El mensajero era el viejo Rudesind, que me había guiado a la sala de cuadros de la Casa Absoluta. Lo hice pasar (para sorpresa de los centinelas, pienso) porque quería hablar con él y no necesitaba cumplir con la etiqueta.
—No he estado aquí en toda mi vida —dijo él—. ¿Cómo puedo ayudaros, Autarca?
—Con sólo verte nos damos por servidos. Sabes quiénes somos, ¿no? Nos reconociste la otra vez que nos encontramos.

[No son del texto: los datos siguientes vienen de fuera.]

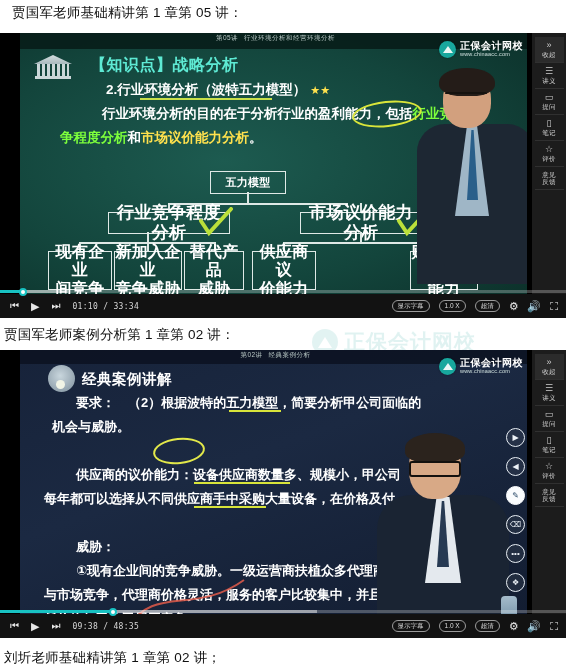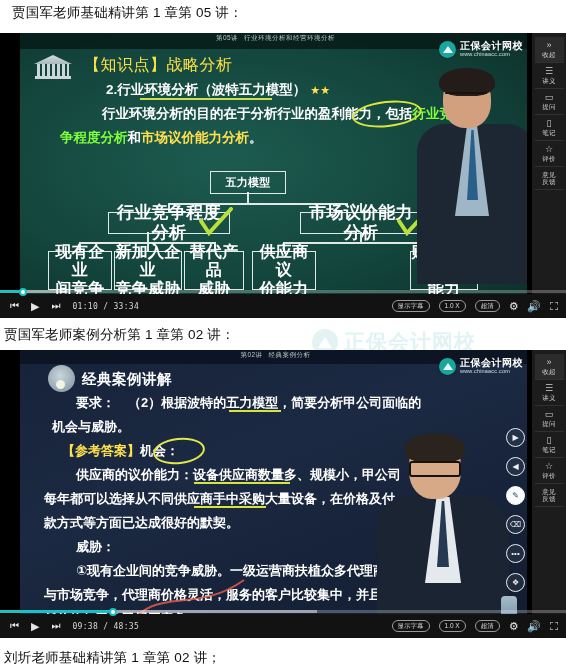"【知识点】战略分析" .v1-title { color: #fde047 -> #5eead4; font-weight: normal -> bold; left: 64px -> 70px }
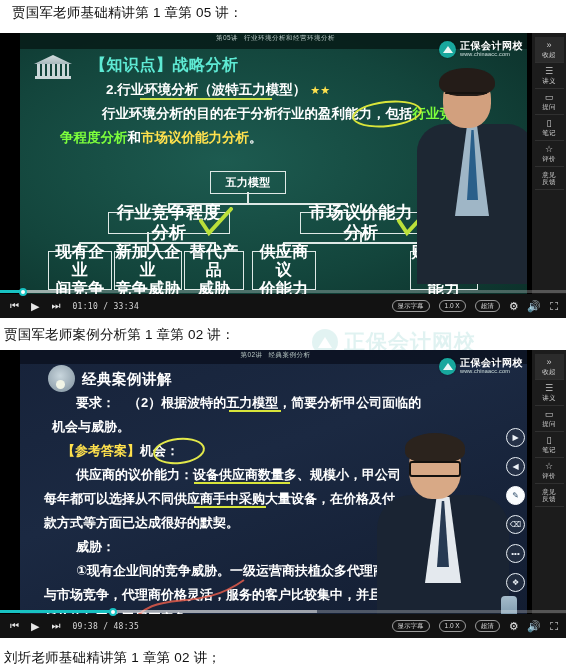"【参考答案】机会：" div.v2-line { html: <div> <span>【参考答案】</span><span>机会：</span> </div> -> none }
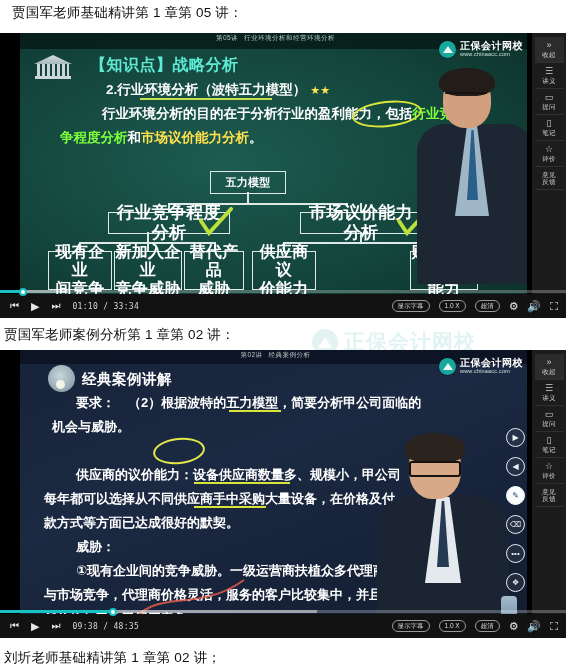"款方式等方面已达成很好的默契。" div.v2-line { html: <div>款方式等方面已达成很好的默契。</div> -> none }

—Aunque no conociera tu cara, Autarca, de todos modos la reconocería dos docenas de veces. Me lo han dicho a menudo. Aquí parece que nadie hablara de otra cosa. Cómo te pusieron en cintura. Cómo te veían por cualquier lado. Cómo eras y qué decías. No hay cocinero que no te haya convidado con un pastel. Todos los soldados te contaron historias. Te diré que hasta conocí una mujer que te besó y te remendó los pantalones. Tenías un perro…
—Eso sí que es cierto —dije.
—Yun gato y un pájaro y un cotí que robaba manzanas. Y trepabas a todos los muros de este lugar. Y después saltabas, o te descolgabas por una soga, o te escondías y simulabas haberte escondido. Eres todos los niños que se han visto por aquí, y te han atribuido historias de hombres que ya eran viejos cuando yo era un crío, y hasta cosas que hice yo mismo setenta años atrás.
—Ya hemos aprendido que el rostro del Autarca está siempre oculto tras la máscara que le teje el pueblo. Sin duda es mejor así; no hay nada de qué enorgullecerme cuando se comprende que poco nos parecemos a eso que provoca reverencias. Pero queremos oír de ti. El antiguo Autarca nos dijo que eras centinela de la Casa Absoluta, y ahora nos enteramos de que sirves al padre Inire.